Friday, May 11, 2012

The #OpenID challenge

At #Translatewiki.net a request was made to support OpenID. The beauty of OpenID is that it reduces the number of websites that store your password. This makes browsing the Internet arguably safer.

The translatewiki staff is hesitant to support yet another nice to have extension. It has been burned by accepting LiquidThreads in the past. LiquidThreads is a great idea and it provides a much better user experience but it has not been properly supported. There is a promise for a release somewhere in an unspecified future.

Wikinaut did take over the OpenID extension support. He provided patches updated the documentation and equally important, he runs it on his own MediaWiki wikis. The need for support seems to be fulfilled, the question is not only if translatewiki is interested but also if the WMF is interested in providing improved security.
Thanks,
     GerardM

4 comments:

Ryan Lane said...

I don't feel that OpenID provides additional security, but instead provides convenience.

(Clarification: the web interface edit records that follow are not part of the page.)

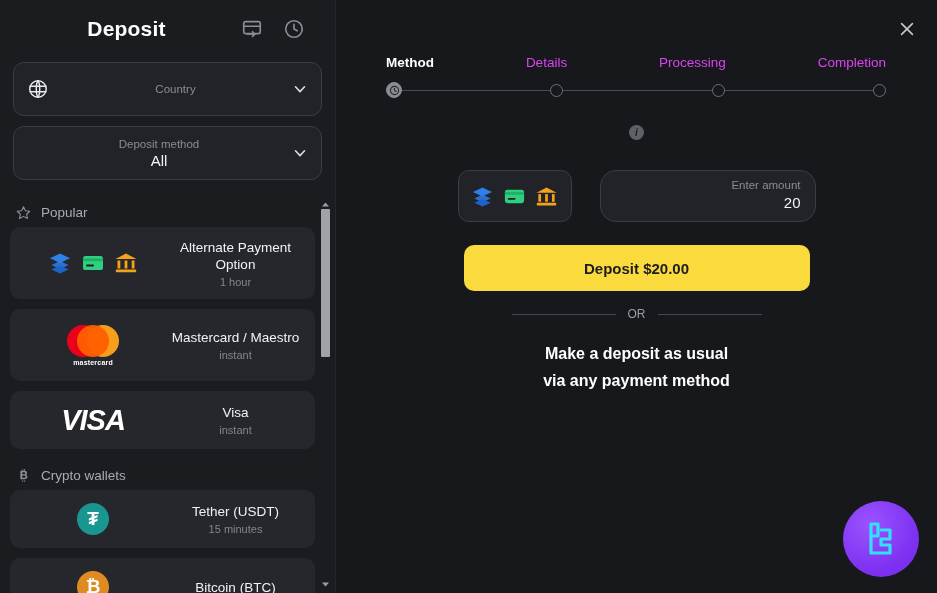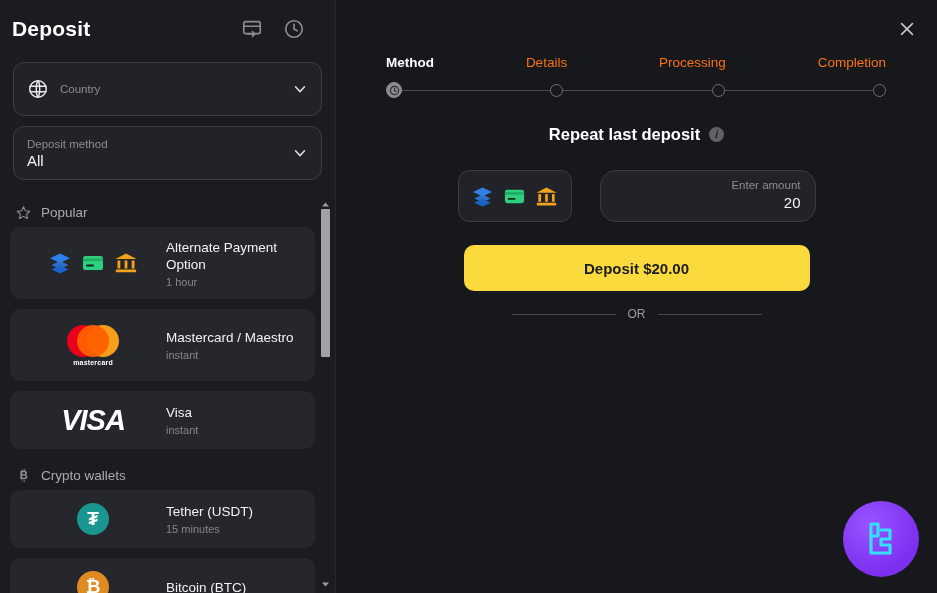--- a/index.html
+++ b/index.html
@@ -25,6 +25,7 @@
     border-right: 1px solid #26272c;
     flex: 0 0 336px;
     overflow: hidden;
+    text-align: center;
   }
   .side-head {
     display: flex;

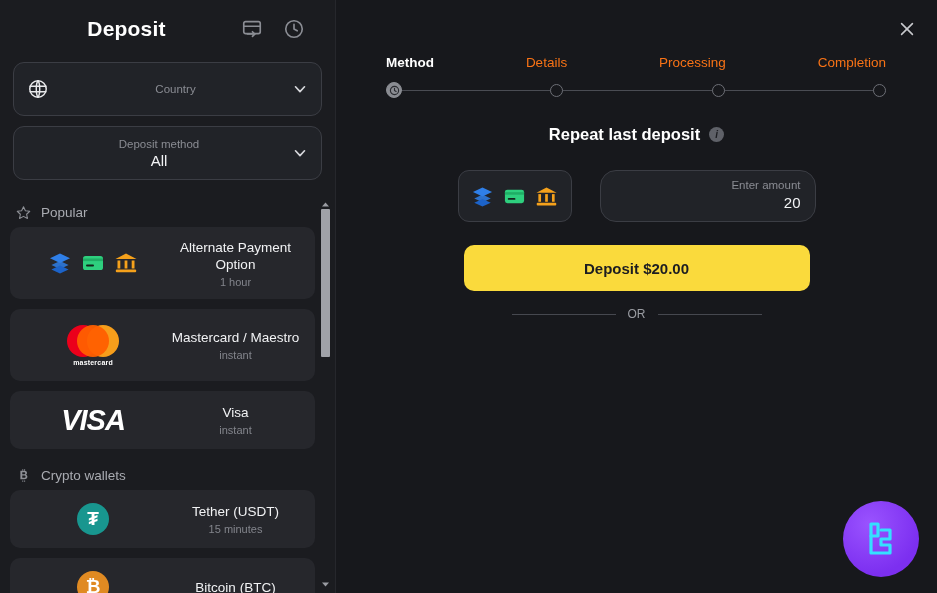--- a/index.html
+++ b/index.html
@@ -172,7 +172,7 @@
     width: 500px;
   }
   .step-labels { display: flex; justify-content: space-between; }
-  .step-lab { font-size: 13.5px; color: #f97316; white-space: nowrap; }
+  .step-lab { font-size: 13.5px; color: #d946ef; white-space: nowrap; }
   .step-lab.active { color: #ffffff; font-weight: bold; text-align: center; }
   .step-dots {
     position: relative;

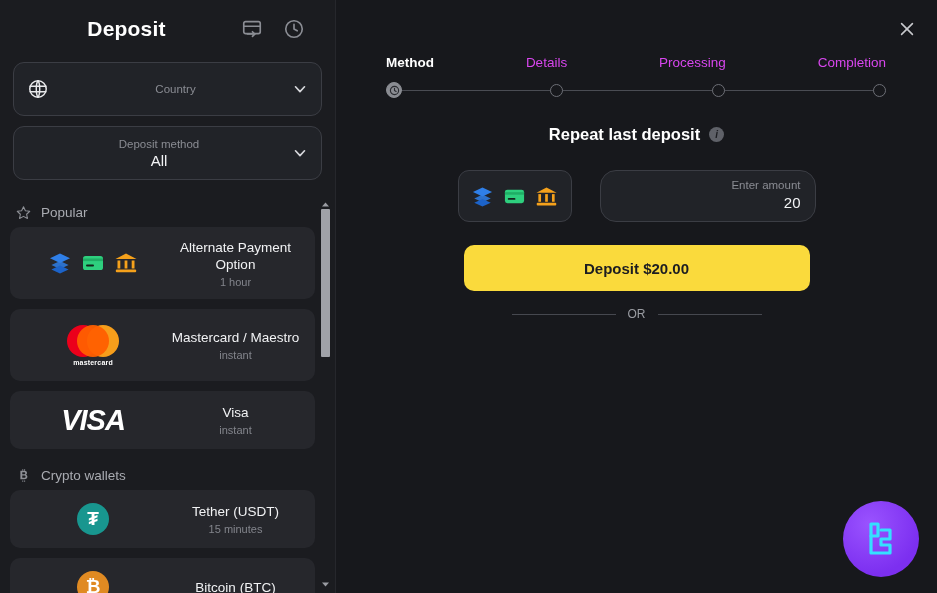--- a/index.html
+++ b/index.html
@@ -499,7 +499,6 @@
     </div>
 
     <div class="repeat-title">
-      <span class="rt-text">Repeat last deposit</span>
       <span class="info-i">i</span>
     </div>
 

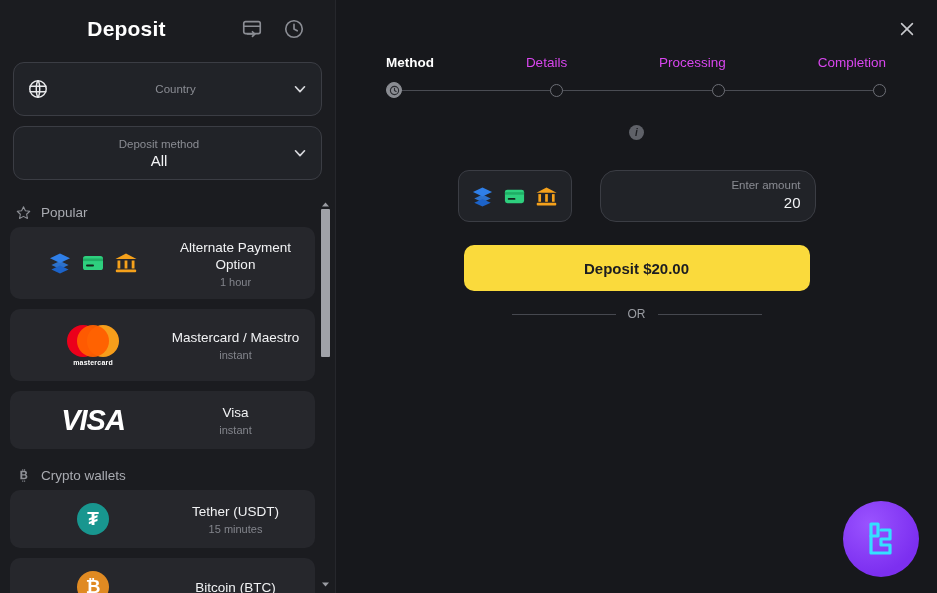--- a/index.html
+++ b/index.html
@@ -536,6 +536,10 @@
       <span class="ln"></span>
     </div>
 
+    <div class="note">
+      <div>Make a deposit as usual</div>
+      <div>via any payment method</div>
+    </div>
 
     <div class="fab">
       <svg viewBox="0 0 48 48" fill="none" stroke="#35E0FF" stroke-width="3.2" stroke-linejoin="round" stroke-linecap="round">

If anything OpenID is slightly less secure, since we are spreading the authentication surface across every OpenID server available. Additionally, we'd of course want to ensure that we still allow people to log in directly through our sites and still allow password resets, otherwise an OpenID provider going away could permanently lock out users. This means we have two attack surfaces per user rather than one.

GerardM said...

Most people re-use the same password on many websites. What OpenID provides is having only one website where this password is known.

It is unrealistic to think that people know where they have a profile let alone that they reset their password when needed.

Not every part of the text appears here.